- Work order: Give back exactly the lines that run from the beginning of the entries to the line containing "AC701 development board.", both included, and nothing else.

Start of Block

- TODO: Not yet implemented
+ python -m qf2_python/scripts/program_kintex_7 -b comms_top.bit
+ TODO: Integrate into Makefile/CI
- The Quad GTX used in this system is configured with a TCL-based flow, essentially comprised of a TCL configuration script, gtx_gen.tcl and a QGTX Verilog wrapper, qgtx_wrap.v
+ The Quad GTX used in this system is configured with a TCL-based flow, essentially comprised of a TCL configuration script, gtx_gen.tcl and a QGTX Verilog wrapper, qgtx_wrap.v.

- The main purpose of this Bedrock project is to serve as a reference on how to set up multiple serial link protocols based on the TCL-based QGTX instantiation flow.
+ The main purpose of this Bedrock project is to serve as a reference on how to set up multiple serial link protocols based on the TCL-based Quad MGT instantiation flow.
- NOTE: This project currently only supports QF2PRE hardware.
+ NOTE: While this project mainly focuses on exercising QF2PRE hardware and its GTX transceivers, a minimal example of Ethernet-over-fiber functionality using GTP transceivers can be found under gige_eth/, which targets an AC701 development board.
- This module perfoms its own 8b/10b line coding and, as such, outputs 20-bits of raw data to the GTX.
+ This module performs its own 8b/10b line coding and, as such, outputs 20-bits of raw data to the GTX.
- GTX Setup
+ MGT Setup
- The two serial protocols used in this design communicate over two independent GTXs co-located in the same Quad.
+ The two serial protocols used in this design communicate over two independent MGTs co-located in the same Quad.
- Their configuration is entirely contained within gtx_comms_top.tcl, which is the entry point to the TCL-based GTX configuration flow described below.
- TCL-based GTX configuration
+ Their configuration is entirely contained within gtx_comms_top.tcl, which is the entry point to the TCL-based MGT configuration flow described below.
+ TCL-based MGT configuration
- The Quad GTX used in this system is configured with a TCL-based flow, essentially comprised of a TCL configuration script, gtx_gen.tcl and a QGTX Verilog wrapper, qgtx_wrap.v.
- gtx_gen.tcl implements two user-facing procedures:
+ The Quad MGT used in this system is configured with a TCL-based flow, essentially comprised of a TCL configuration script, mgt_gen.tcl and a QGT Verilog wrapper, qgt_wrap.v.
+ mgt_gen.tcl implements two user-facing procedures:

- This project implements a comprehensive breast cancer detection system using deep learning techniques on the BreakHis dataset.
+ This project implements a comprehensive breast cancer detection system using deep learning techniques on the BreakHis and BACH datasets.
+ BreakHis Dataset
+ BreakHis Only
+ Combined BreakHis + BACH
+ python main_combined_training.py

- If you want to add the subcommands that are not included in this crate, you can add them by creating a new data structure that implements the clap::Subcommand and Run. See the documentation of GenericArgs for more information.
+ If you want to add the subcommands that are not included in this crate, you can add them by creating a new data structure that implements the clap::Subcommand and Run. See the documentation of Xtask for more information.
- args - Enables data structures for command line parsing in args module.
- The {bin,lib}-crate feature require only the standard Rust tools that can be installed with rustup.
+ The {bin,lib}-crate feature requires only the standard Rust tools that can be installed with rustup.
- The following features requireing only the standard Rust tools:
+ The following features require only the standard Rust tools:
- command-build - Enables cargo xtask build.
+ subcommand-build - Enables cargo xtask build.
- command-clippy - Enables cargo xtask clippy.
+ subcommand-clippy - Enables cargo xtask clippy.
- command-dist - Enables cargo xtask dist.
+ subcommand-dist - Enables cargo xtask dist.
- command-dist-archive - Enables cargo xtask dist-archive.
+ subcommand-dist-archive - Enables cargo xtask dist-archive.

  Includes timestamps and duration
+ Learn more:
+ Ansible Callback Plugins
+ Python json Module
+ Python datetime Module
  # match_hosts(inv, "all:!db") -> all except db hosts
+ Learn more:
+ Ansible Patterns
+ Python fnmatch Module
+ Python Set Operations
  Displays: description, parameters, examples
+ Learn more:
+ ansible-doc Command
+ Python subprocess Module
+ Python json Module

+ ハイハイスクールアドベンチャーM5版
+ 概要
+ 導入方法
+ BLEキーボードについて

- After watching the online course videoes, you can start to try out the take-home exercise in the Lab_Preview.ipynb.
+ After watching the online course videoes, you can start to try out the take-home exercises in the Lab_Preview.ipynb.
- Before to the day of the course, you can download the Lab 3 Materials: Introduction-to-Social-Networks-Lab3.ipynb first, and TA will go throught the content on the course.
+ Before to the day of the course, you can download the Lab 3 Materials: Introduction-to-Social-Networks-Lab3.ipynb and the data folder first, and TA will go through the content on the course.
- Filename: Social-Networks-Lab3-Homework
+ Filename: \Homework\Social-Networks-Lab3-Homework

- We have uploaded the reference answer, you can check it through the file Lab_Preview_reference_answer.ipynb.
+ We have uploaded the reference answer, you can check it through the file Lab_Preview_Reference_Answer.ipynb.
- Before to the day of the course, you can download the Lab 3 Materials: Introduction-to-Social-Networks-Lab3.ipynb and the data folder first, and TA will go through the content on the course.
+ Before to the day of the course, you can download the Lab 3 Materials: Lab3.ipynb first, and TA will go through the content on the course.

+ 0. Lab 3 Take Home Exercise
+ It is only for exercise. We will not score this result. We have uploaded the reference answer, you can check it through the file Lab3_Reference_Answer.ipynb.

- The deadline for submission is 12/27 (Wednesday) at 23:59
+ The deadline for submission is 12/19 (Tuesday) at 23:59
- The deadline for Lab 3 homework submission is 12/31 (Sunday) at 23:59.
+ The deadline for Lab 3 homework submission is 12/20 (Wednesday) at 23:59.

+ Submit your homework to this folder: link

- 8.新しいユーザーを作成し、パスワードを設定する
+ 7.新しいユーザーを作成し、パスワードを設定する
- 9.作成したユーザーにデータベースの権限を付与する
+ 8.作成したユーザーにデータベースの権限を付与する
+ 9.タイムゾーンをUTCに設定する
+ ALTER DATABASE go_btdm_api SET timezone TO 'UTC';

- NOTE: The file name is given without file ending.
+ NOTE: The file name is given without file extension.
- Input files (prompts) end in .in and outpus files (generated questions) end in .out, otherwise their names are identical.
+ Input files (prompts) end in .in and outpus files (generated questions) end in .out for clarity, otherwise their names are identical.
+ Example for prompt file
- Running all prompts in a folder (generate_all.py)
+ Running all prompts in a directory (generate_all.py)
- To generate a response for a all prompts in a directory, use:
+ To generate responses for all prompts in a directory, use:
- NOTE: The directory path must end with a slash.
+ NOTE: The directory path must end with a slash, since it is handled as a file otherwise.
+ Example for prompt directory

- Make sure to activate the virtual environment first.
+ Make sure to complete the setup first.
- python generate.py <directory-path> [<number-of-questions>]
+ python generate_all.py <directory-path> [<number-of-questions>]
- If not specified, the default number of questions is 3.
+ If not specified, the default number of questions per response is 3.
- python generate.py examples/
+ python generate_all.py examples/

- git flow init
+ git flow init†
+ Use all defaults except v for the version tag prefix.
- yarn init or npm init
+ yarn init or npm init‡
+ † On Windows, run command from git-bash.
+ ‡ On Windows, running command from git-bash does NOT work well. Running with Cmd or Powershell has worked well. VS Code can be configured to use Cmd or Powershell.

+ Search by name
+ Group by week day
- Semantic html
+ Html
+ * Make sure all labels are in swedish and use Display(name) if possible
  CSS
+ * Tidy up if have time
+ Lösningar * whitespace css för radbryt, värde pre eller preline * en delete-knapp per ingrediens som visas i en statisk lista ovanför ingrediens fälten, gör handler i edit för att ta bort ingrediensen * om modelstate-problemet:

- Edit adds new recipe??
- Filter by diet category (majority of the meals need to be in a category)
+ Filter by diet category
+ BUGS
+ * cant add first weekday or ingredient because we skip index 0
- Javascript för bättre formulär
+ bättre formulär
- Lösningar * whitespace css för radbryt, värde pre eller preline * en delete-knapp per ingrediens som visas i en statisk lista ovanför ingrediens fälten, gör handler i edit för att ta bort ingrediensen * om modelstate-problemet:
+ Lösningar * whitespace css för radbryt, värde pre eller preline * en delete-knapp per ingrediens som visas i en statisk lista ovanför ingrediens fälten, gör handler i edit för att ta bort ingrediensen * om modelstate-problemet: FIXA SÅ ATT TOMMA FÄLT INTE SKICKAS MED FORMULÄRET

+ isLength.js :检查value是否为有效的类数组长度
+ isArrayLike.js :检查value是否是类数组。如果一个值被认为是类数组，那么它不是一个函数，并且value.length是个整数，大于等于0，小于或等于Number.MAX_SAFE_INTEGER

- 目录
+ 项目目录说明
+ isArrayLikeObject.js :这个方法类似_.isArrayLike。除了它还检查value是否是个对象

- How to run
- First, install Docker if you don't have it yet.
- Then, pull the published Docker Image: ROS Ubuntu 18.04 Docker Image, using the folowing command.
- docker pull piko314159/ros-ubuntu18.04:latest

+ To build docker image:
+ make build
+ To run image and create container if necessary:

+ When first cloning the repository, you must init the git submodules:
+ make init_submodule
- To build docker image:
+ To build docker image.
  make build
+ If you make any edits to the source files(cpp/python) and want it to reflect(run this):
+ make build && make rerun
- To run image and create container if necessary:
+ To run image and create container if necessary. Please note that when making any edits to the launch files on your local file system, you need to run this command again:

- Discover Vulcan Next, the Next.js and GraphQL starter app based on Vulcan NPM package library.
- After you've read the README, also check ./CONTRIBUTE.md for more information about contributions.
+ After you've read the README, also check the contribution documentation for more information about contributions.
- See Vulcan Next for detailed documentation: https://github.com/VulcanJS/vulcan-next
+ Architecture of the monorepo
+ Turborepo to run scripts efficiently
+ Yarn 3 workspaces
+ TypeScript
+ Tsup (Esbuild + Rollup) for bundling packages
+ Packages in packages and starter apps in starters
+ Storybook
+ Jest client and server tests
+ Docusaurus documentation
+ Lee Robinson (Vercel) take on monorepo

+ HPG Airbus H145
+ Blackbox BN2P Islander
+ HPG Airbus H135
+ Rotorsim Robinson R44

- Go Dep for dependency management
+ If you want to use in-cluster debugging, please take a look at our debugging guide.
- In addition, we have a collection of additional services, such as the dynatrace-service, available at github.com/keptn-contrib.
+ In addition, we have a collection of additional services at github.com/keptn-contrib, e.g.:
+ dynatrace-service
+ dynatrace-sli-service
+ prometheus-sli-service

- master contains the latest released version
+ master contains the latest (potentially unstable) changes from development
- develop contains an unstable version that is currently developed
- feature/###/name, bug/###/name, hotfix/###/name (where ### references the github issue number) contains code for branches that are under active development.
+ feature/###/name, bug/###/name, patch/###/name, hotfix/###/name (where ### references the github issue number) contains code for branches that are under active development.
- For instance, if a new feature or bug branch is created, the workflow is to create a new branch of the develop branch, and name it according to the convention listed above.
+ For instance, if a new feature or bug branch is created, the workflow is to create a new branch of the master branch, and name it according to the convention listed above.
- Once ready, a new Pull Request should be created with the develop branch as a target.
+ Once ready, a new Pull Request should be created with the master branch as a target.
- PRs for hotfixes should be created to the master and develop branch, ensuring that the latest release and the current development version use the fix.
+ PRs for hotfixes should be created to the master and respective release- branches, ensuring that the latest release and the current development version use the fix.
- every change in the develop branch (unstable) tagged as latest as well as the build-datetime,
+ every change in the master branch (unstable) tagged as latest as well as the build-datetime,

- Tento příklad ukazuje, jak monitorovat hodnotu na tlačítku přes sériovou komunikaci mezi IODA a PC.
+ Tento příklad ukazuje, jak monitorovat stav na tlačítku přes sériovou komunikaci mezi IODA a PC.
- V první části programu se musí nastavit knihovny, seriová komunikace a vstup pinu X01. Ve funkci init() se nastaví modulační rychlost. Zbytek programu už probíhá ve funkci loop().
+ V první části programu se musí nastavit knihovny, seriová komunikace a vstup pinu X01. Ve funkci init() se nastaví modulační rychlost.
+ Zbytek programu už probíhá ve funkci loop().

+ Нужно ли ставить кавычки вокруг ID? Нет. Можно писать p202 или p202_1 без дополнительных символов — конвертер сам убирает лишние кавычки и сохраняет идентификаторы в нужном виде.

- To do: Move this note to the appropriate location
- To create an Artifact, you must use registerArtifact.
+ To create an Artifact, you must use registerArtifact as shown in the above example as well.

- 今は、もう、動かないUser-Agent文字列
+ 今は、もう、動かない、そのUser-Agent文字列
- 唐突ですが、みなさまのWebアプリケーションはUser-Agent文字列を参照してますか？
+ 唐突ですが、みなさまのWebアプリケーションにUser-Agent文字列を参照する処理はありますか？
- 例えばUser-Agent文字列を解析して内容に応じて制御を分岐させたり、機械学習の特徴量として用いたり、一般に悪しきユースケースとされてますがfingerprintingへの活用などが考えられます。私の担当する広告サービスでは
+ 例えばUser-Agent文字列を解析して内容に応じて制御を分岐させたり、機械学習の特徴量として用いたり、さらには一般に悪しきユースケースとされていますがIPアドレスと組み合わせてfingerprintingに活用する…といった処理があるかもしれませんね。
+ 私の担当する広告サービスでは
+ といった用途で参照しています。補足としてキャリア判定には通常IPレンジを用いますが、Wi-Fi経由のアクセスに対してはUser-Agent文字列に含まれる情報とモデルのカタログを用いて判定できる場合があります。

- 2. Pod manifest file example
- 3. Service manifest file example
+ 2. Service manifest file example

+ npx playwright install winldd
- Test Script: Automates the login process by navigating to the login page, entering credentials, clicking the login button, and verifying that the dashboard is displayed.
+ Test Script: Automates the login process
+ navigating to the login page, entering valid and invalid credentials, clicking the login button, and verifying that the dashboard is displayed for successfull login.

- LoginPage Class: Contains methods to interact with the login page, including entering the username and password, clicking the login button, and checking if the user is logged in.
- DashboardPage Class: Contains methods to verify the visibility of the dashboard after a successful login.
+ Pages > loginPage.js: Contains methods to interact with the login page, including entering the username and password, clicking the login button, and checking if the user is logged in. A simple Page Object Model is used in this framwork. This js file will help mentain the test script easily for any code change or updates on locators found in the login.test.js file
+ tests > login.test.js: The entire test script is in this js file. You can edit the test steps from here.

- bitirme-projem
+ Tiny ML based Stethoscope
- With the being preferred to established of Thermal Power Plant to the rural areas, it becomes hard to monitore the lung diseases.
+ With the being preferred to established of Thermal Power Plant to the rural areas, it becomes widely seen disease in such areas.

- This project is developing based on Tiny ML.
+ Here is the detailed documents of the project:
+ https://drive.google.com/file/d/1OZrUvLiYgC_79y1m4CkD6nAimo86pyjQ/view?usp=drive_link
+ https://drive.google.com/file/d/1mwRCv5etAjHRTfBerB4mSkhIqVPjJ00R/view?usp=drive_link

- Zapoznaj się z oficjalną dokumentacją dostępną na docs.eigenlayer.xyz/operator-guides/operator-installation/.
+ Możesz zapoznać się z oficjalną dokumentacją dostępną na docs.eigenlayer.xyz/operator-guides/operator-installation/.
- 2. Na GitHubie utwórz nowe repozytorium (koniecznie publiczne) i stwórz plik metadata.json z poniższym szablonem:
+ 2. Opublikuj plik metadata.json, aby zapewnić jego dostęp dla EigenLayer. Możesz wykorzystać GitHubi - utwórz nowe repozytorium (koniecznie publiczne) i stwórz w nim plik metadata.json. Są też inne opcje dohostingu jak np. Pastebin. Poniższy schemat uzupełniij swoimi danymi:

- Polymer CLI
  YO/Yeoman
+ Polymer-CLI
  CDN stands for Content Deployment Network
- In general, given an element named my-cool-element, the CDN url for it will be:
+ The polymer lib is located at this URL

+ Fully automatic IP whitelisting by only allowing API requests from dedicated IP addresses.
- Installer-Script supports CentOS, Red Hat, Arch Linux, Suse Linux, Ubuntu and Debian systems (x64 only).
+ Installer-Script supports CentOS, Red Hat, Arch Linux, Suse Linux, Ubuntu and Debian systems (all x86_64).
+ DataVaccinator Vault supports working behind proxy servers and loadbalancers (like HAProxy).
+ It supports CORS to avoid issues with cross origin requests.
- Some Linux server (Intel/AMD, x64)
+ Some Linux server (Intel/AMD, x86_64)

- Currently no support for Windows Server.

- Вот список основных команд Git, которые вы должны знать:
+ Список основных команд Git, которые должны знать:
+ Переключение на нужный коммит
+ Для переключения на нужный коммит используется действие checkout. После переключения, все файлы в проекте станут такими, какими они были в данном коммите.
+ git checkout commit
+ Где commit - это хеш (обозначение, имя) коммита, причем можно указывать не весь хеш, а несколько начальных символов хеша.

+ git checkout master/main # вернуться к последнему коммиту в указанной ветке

End of Block

- Solution for this task:
- TODO: Not yet implemented
+ python -m qf2_python/scripts/program_kintex_7 -b comms_top.bit
+ TODO: Integrate into Makefile/CI
- The Quad GTX used in this system is configured with a TCL-based flow, essentially comprised of a TCL configuration script, gtx_gen.tcl and a QGTX Verilog wrapper, qgtx_wrap.v
+ The Quad GTX used in this system is configured with a TCL-based flow, essentially comprised of a TCL configuration script, gtx_gen.tcl and a QGTX Verilog wrapper, qgtx_wrap.v.

- The main purpose of this Bedrock project is to serve as a reference on how to set up multiple serial link protocols based on the TCL-based QGTX instantiation flow.
+ The main purpose of this Bedrock project is to serve as a reference on how to set up multiple serial link protocols based on the TCL-based Quad MGT instantiation flow.
- NOTE: This project currently only supports QF2PRE hardware.
+ NOTE: While this project mainly focuses on exercising QF2PRE hardware and its GTX transceivers, a minimal example of Ethernet-over-fiber functionality using GTP transceivers can be found under gige_eth/, which targets an AC701 development board.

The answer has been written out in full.